WORK INSTRUCTIONS:
Omit the pictures, then write out every entry exactly as it reads.

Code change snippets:
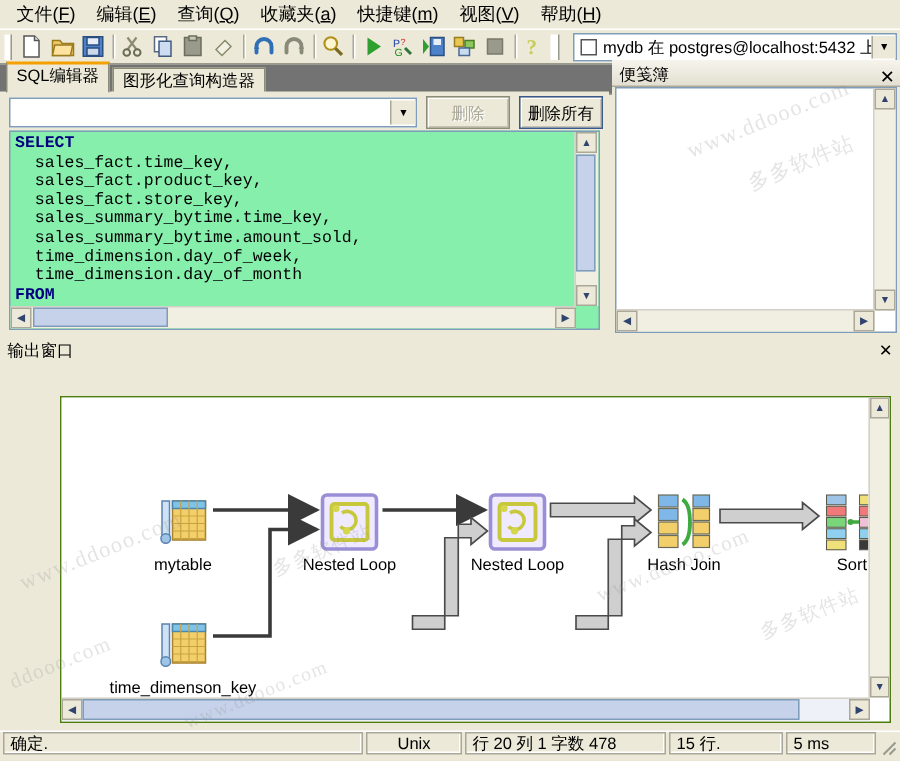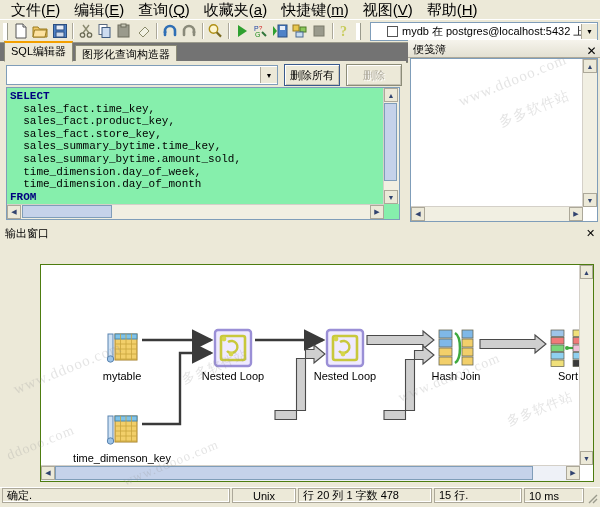--- a/index.html
+++ b/index.html
@@ -19,7 +19,7 @@
     padding-left:4px;border-bottom:1px solid #ece9d8;
   }
   .menuitem{
-    padding:1px 7px;font-size:15px;white-space:nowrap;cursor:default;line-height:15px;
+    padding:1px 7px;font-size:12px;white-space:nowrap;cursor:default;line-height:15px;
   }
   .mn-acc{text-decoration:underline;}
 

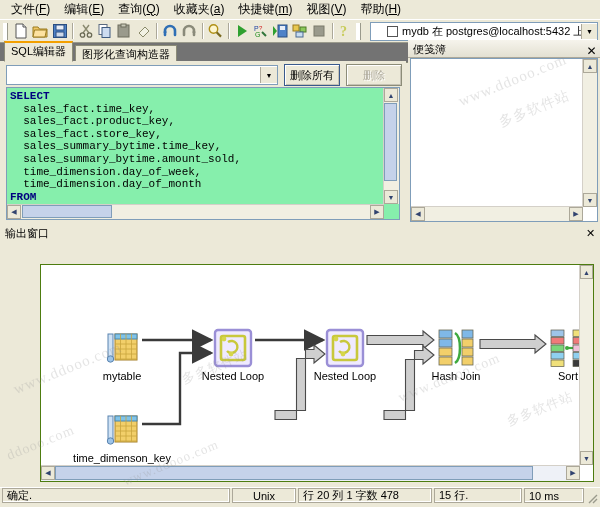--- a/index.html
+++ b/index.html
@@ -44,7 +44,7 @@
   .dbsel{
     margin-left:6px;height:17px;min-width:210px;background:#fff;
     border:1px solid #7f9db9;display:flex;align-items:center;
-    font-size:11px;padding-left:16px;
+    font-size:11px;padding-left:4px;
   }
   .dbsel .lbl{flex:1;white-space:nowrap;overflow:hidden;}
   .dbsel .arrow{

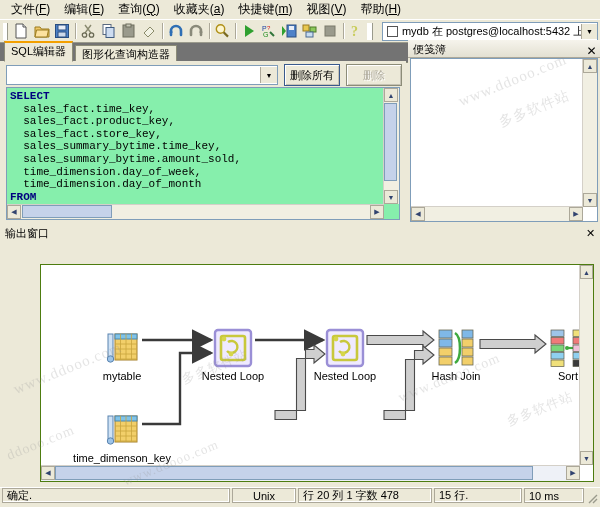--- a/index.html
+++ b/index.html
@@ -336,8 +336,8 @@
         <span class="txt"></span>
         <span class="arrow">▼</span>
       </div>
+      <div class="btn disabled">删除</div>
       <div class="btn default">删除所有</div>
-      <div class="btn disabled">删除</div>
     </div>
 
     <div class="sqlbox">

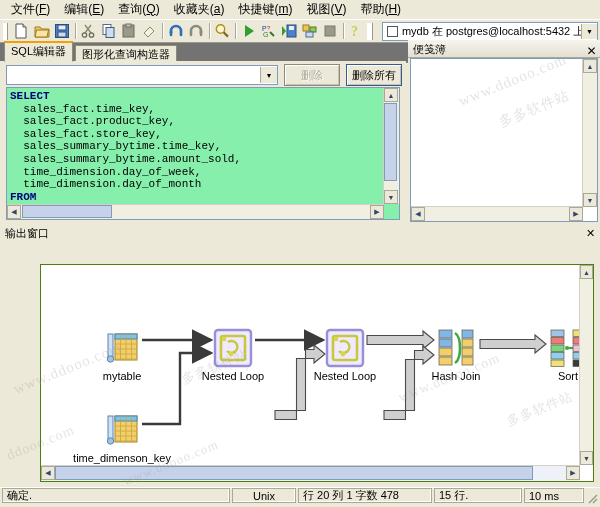--- a/index.html
+++ b/index.html
@@ -512,7 +512,7 @@
     <div class="scell grow">确定.</div>
     <div class="scell" style="width:64px;justify-content:center;">Unix</div>
     <div class="scell" style="width:134px;">行 20 列 1 字数 478</div>
-    <div class="scell" style="width:88px;">15 行.</div>
+    <div class="scell" style="width:76px;">15 行.</div>
     <div class="scell" style="width:60px;">10 ms</div>
     <div class="sgrip">
       <svg width="12" height="12">

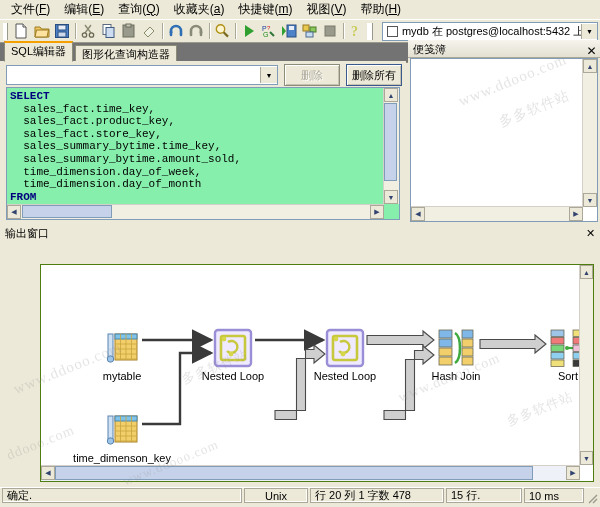--- a/index.html
+++ b/index.html
@@ -513,7 +513,7 @@
     <div class="scell" style="width:64px;justify-content:center;">Unix</div>
     <div class="scell" style="width:134px;">行 20 列 1 字数 478</div>
     <div class="scell" style="width:76px;">15 行.</div>
-    <div class="scell" style="width:60px;">10 ms</div>
+    <div class="scell" style="width:60px;">5 ms</div>
     <div class="sgrip">
       <svg width="12" height="12">
           <path d="M11 3L3 11M11 7L7 11M11 11l0 0" stroke="#9a9a8c" stroke-width="1.4"></path>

COMPLETED EXERCISE:
--- a/index.html
+++ b/index.html
@@ -19,7 +19,7 @@
     padding-left:4px;border-bottom:1px solid #ece9d8;
   }
   .menuitem{
-    padding:1px 7px;font-size:15px;white-space:nowrap;cursor:default;line-height:15px;
+    padding:1px 7px;font-size:12px;white-space:nowrap;cursor:default;line-height:15px;
   }
   .mn-acc{text-decoration:underline;}
 

--- a/index.html
+++ b/index.html
@@ -44,7 +44,7 @@
   .dbsel{
     margin-left:6px;height:17px;min-width:210px;background:#fff;
     border:1px solid #7f9db9;display:flex;align-items:center;
-    font-size:11px;padding-left:16px;
+    font-size:11px;padding-left:4px;
   }
   .dbsel .lbl{flex:1;white-space:nowrap;overflow:hidden;}
   .dbsel .arrow{

--- a/index.html
+++ b/index.html
@@ -336,8 +336,8 @@
         <span class="txt"></span>
         <span class="arrow">▼</span>
       </div>
+      <div class="btn disabled">删除</div>
       <div class="btn default">删除所有</div>
-      <div class="btn disabled">删除</div>
     </div>
 
     <div class="sqlbox">

--- a/index.html
+++ b/index.html
@@ -512,7 +512,7 @@
     <div class="scell grow">确定.</div>
     <div class="scell" style="width:64px;justify-content:center;">Unix</div>
     <div class="scell" style="width:134px;">行 20 列 1 字数 478</div>
-    <div class="scell" style="width:88px;">15 行.</div>
+    <div class="scell" style="width:76px;">15 行.</div>
     <div class="scell" style="width:60px;">10 ms</div>
     <div class="sgrip">
       <svg width="12" height="12">

--- a/index.html
+++ b/index.html
@@ -513,7 +513,7 @@
     <div class="scell" style="width:64px;justify-content:center;">Unix</div>
     <div class="scell" style="width:134px;">行 20 列 1 字数 478</div>
     <div class="scell" style="width:76px;">15 行.</div>
-    <div class="scell" style="width:60px;">10 ms</div>
+    <div class="scell" style="width:60px;">5 ms</div>
     <div class="sgrip">
       <svg width="12" height="12">
           <path d="M11 3L3 11M11 7L7 11M11 11l0 0" stroke="#9a9a8c" stroke-width="1.4"></path>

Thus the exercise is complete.